Вот когда он понимает, что дразнить беса, даже литературного, дело небезопасное. Тот от неожиданности вздрагивает и делает в воздухе несколько адских кульбитов.
— Вот как, мсье! — шипит он. — Вы и об этом наслышаны. Кто б мог подумать, что вы так катастрофически образованны! Знал бы — не связывался…
— Дорогой Асмодей, не волнуйтесь, — умоляет Фило. — Поверьте, у меня и в мыслях не было оскорбить вас. Но вы, вероятно, и сами знаете, что арены Лютеции будут обнаружены в 1869 году при постройке омнибусного парка. Раскопки их растянутся на несколько десятилетий. Зато потом, окончательно расчищенные и реставрированные, арены станут одной из главных достопримечательностей города, местом массовых зрелищ.
У черта вырывается горестный смешок. Ко! Место массовых зрелищ… Какая проза! Мсье начисто лишен романтизма. Арены до раскопок или после раскопок — да разве эго одно и то же?!
Но подземная экскурсия решительно не по вкусу тучному путешественнику, и, махнув на него рукой, бес на лету перестраивается. Он пересекает реку, и филоматики видят мрачную зубчатую крепость. Фило не верит собственным глазам.
— Боже мой! Неужто… неужто это Бастилия? Асмодей, вы гений! Большое, нет, огромное вам спасибо!
Черт бросает на него через плечо косой, неприязненный взгляд. Чему тут, собственно, радоваться? Бастилия — место заточения многих ни в чем не повинных жертв. Люди содрогаются от страха и ненависти при одном воспоминании о ней…
Но Фило доказывает, что не так плох, как о нем думают. Не тому он рад, что видит Бастилию, а тому, что спустя каких-нибудь сто тридцать лет ее уже не увидит никто. Гневные руки растащат ее по камешку, и через год после знаменитого штурма от нее в полном смысле слова камня на камне не останется.
— Поделом! — назидательно заключает бес. — А теперь скажите по совести: не кажется вам, что мы слишком долго занимались камнями? Не пора ли поинтересоваться людьми?
— Наконец-то! — вырывается у Мате. — Только того и дожидаюсь…
Люди… и люди
— Устроим небольшой фейерверк, — говорит черт.
В ту же секунду прозрачными становятся все дома разом. Прозрачны не только наружные их стены и кровли, но все перекрытия и перегородки. Кажется, город уставлен стеклянными светящимися шкатулками, а в шкатулках — живые картинки. Много картинок! Так много, что поначалу у филоматиков глаза разбегаются.
Но вот они попривыкли к пестрой толчее житейских сцен и начинают перелистывать их одну за другой, как страницы альбома. Фило смотрит бездумно, с интересом, конечно, но без всяких попыток к обобщениям. Покончив с одной сценой, тотчас о ней забывает и переходит к следующей. Иное дело Мате. Цепкий глаз математика привычно схватывает закономерности не только в кажущейся путанице чисел и линий, но и в беспорядочном мельтешении жизни.
— Занятно, — говорит он раздумчиво. — Я и не подозревал, что в семнадцатом веке так много пишут. Здесь каждый десятый человек вооружен гусиным пером и строчит как одержимый.

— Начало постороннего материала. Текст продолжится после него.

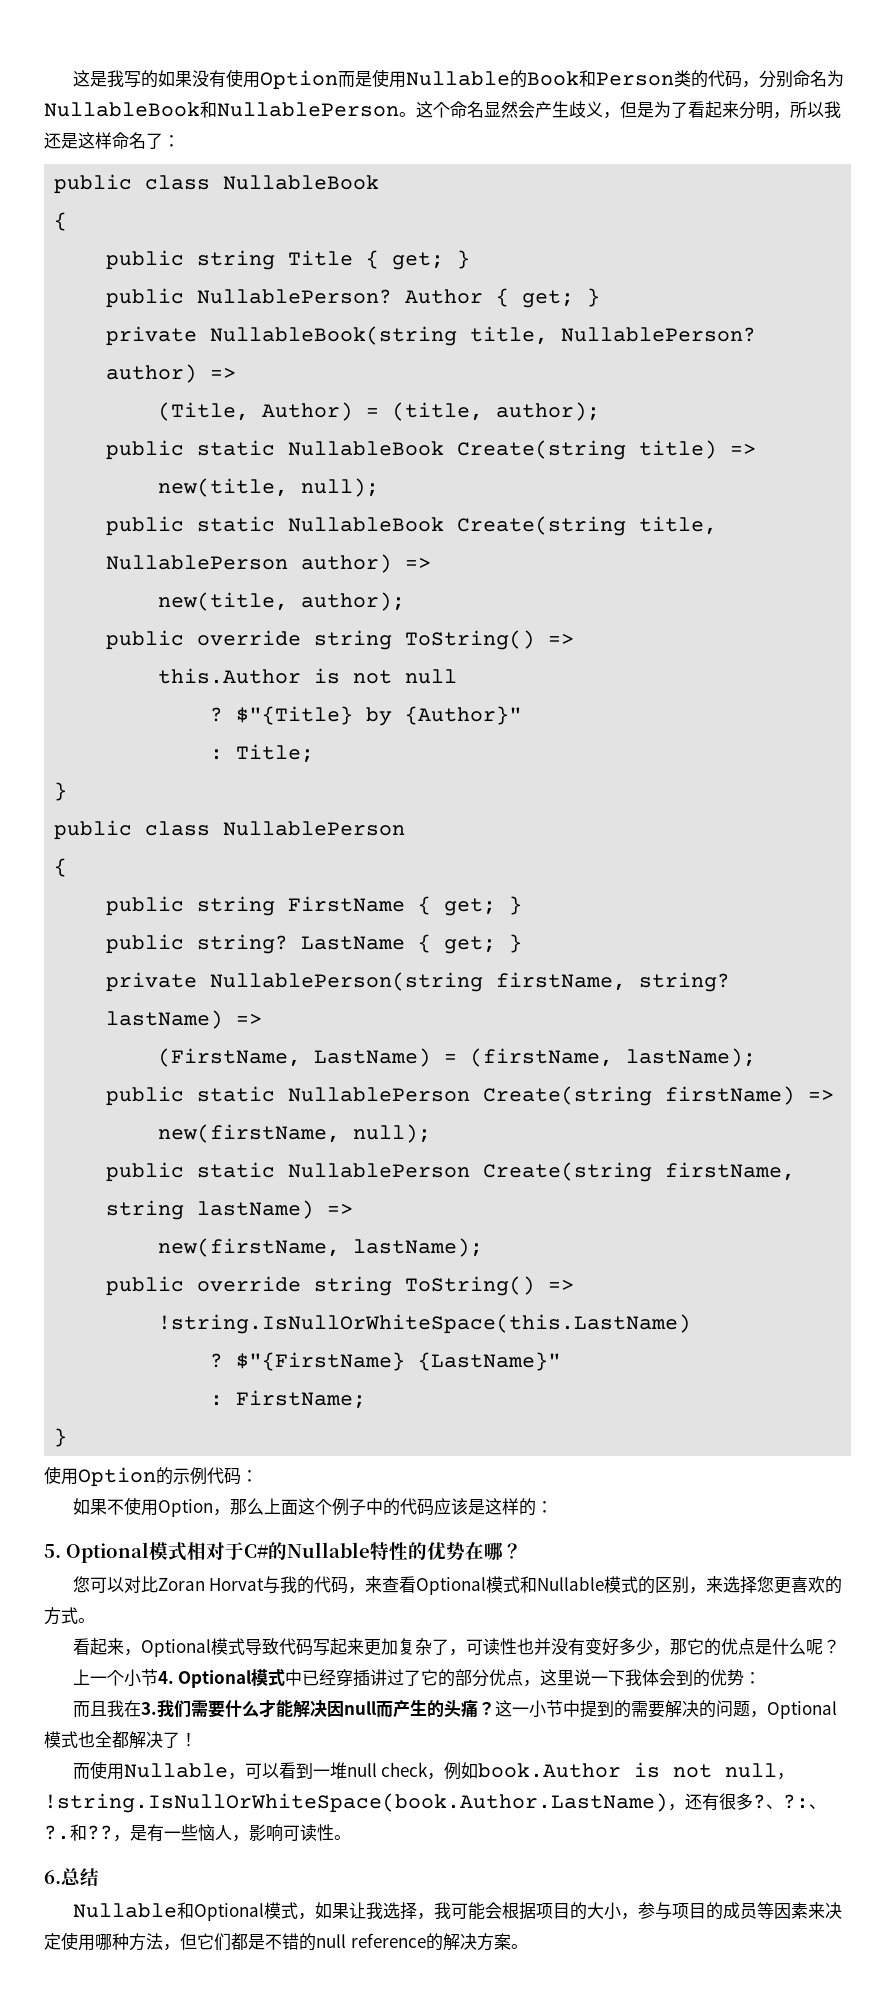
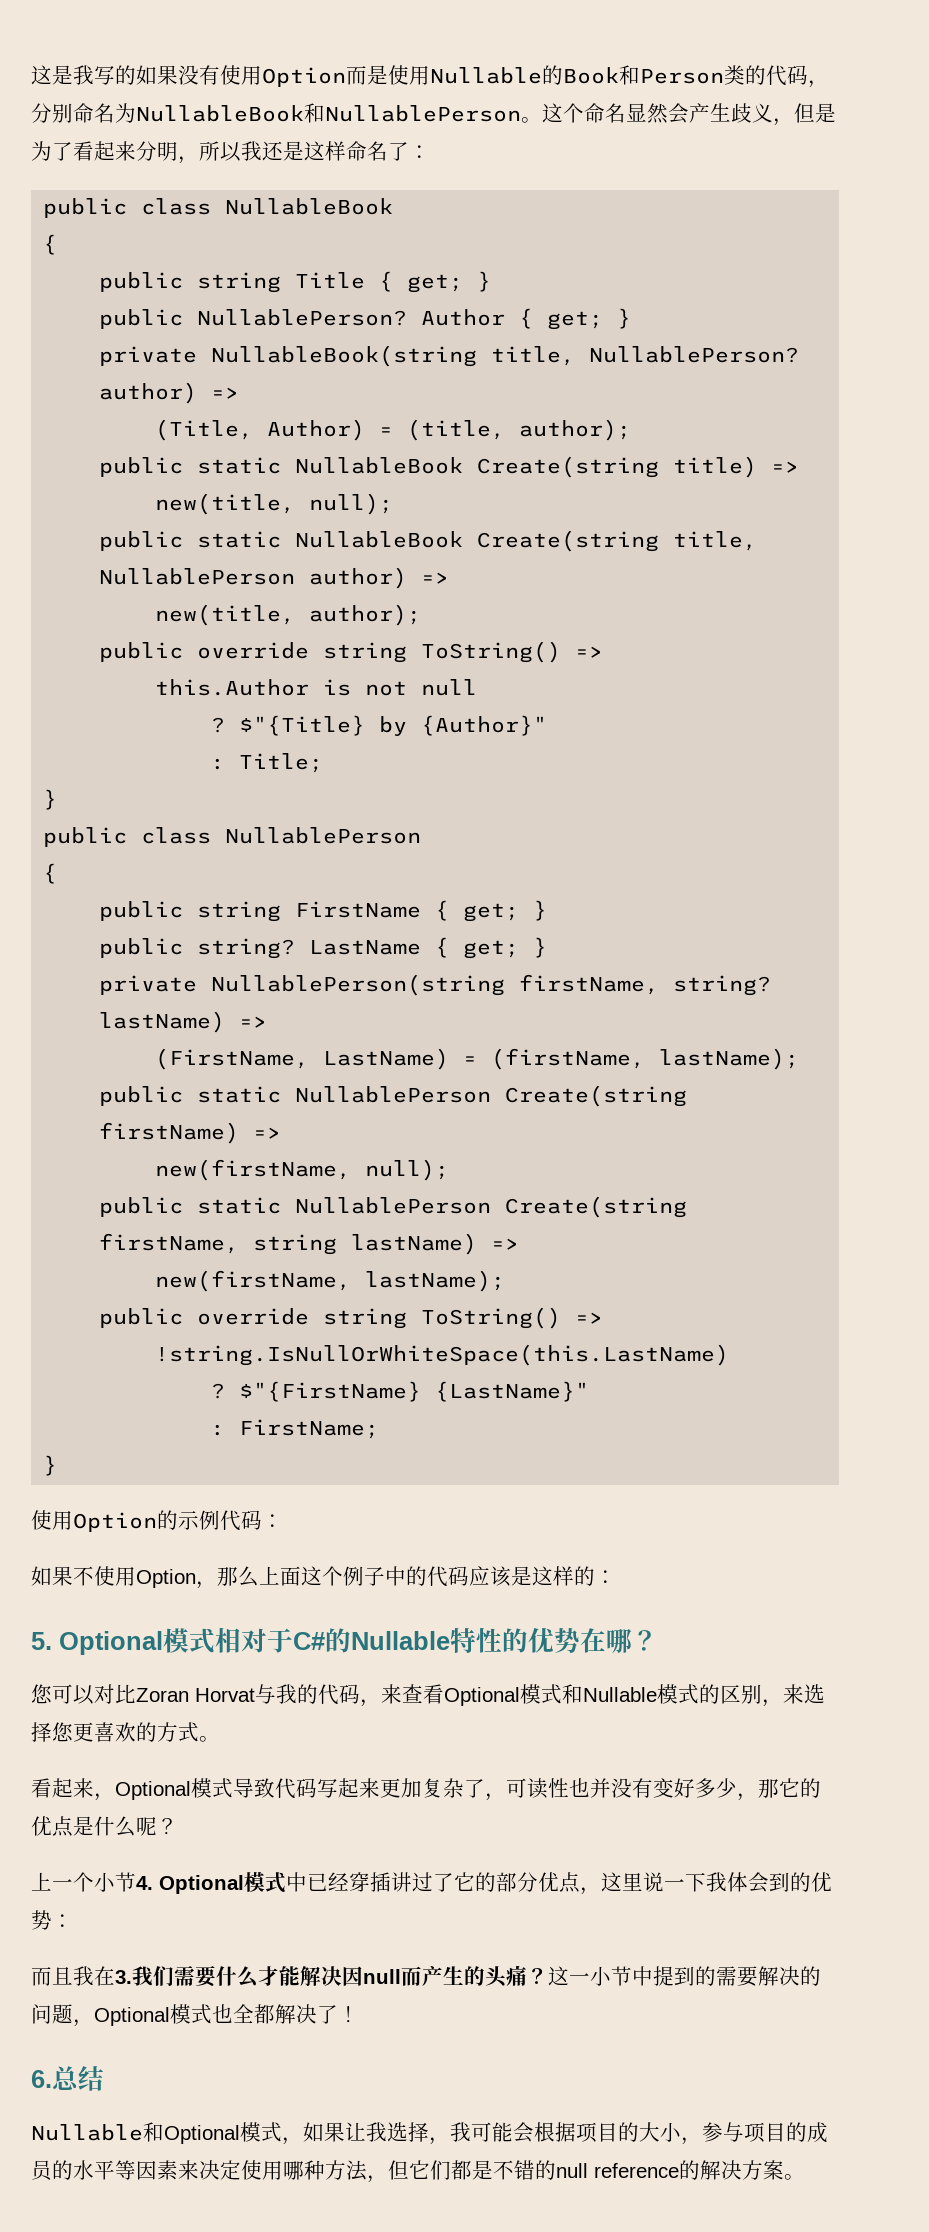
- 而使用Nullable，可以看到一堆null check，例如book.Author is not null，!string.IsNullOrWhiteSpace(book.Author.LastName)，还有很多?、?:、?.和??，是有一些恼人，影响可读性。
- Nullable和Optional模式，如果让我选择，我可能会根据项目的大小，参与项目的成员等因素来决定使用哪种方法，但它们都是不错的null reference的解决方案。
+ Nullable和Optional模式，如果让我选择，我可能会根据项目的大小，参与项目的成员的水平等因素来决定使用哪种方法，但它们都是不错的null reference的解决方案。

— Естественно, — откликается Фило. — Недаром перед нами век писем и мемуаров. Ни один мало-мальски образованный француз не станет уважать себя, если не оставит наследникам шкатулки с письмами и подробной автобиографией.
— А вы никогда не задумывались, что тому причиной? — спрашивает Асмодей.
— Избыток времени, вероятно. А скорей всего, то, что переписка — приятнейший способ общения. Письмо от друга — что может быть лучше?
— Не спорю, мсье. И все-таки главная причина — низкий уровень цивилизации. Ужасные дороги, допотопный транспорт. Никаких журналов, почти никаких газет. Ничтожные книжные тиражи. Людям трудно встретиться, негде высказаться, обменяться мнениями. Между тем потребность в этом растет непрестанно.